Operations

Applebee's and IHOP eye co-branded locations in the U.S.

Dual locations have generated strong returns overseas and could provide a spark to the chains’ domestic development.
A rendering shows a co-branded Applebee's and IHOP in Dubai. | Image courtesy of Dine Brands

Applebee’s and IHOP could soon begin opening co-branded locations in the U.S. after the model has proven successful overseas.

Parent company Dine Brands has already opened eight such locations in Canada, the United Arab Emirates and Mexico. The restaurants are the same size as a regular Applebee’s or IHOP, but generate twice as much revenue because they cover all four dayparts, CEO John Peyton said Wednesday.

“The two brands are extraordinarily complimentary,” he said.

The co-branded units share a kitchen, but have two entrances—one for Applebee’s and one for IHOP. The dining room is similarly divided to preserve each brand’s identity.

“We don’t want them to become blurred and become some common color of brown,” Peyton said.

Co-branding was common in the early 2000s, but the operational and marketing challenges involved led to closures. The strategy has made a comeback in recent years, with brands such as Famous Dave’s and Auntie Anne’s owner GoTo Foods (formerly Focus Brands) reviving the idea.

Dine is still working out operational details such as how to allow customers in the same party to order from different menus. But it is excited about the potential returns the model could have for franchisees. The company is hoping to partner with an operator or two in the U.S. to begin opening co-branded locations here next year, Peyton said.

That could provide a spark for the company’s development plans, which have not met the expectations Dine laid out in 2021. The 1,600-unit Applebee’s was supposed to return to net new unit growth last year; instead it shrunk by 36, and is projecting 25 to 35 net closures again this year. The 1,800-unit IHOP has also fallen short of aggressive development targets.

Dine said the Applebee’s closures are mostly older restaurants in trade areas that have changed and are normal for a chain of its size. New openings have also slowed because the cost of building restaurants has risen. 

To that end, Dine is in the process of developing a new Applebee’s prototype that will be more cost-effective for franchisees. The changes will largely come in the kitchen, Peyton said, and feature more modern design and equipment, including robotics. 

In a vote of confidence in the brand, Dine announced that Applebee’s largest operator, Flynn Restaurant Group, plans to develop 25 new stores over the next seven years.
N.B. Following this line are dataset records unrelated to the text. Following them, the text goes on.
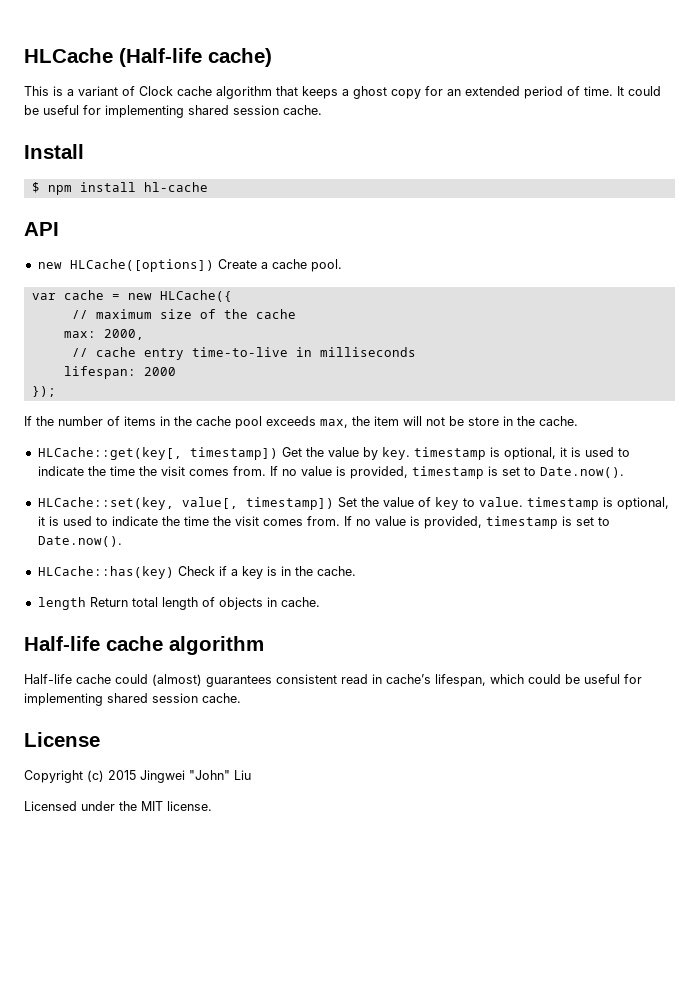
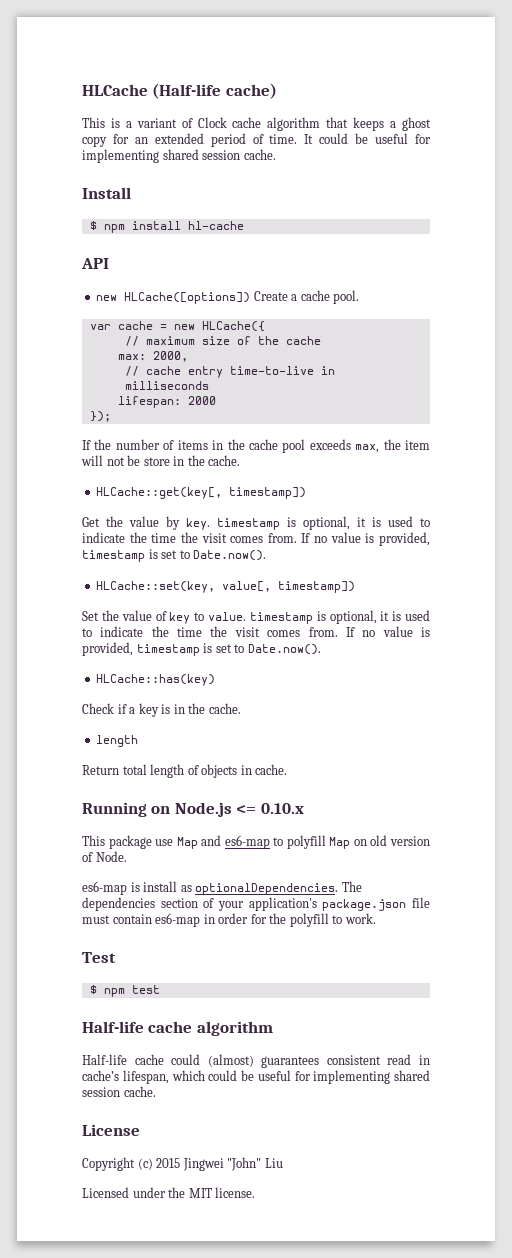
- HLCache::get(key[, timestamp]) Get the value by key. timestamp is optional, it is used to indicate the time the visit comes from.
+ HLCache::get(key[, timestamp])
+ Get the value by key. timestamp is optional, it is used to indicate the time the visit comes from.
- HLCache::set(key, value[, timestamp]) Set the value of key to value. timestamp is optional, it is used to indicate the time the visit comes from.
+ HLCache::set(key, value[, timestamp])
+ Set the value of key to value. timestamp is optional, it is used to indicate the time the visit comes from.
- HLCache::has(key) Check if a key is in the cache.
- length Return total length of objects in cache.
+ HLCache::has(key)
+ Check if a key is in the cache.
+ length
+ Return total length of objects in cache.
+ Running on Node.js <= 0.10.x
+ This package use Map and es6-map to polyfill Map on old version of Node.
+ es6-map is install as optionalDependencies. The dependencies section of your application's package.json file must contain es6-map in order for the polyfill to work.
+ Test
+ $ npm test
Applebee’s same-store sales declined 0.5% year over year in the fourth quarter. Executives said customers are continuing to limit their discretionary spending, which has hurt traffic, and are looking for value when they do dine out. In 2024, the brand plans to appeal to those guests with more discounts, like its recent Dollarita and all-you-can-eat wings promotions. At the same time, it will do more TV advertising and will begin rolling out new permanent menu items starting in April.

Same-store sales at IHOP rose 1.6% in the quarter.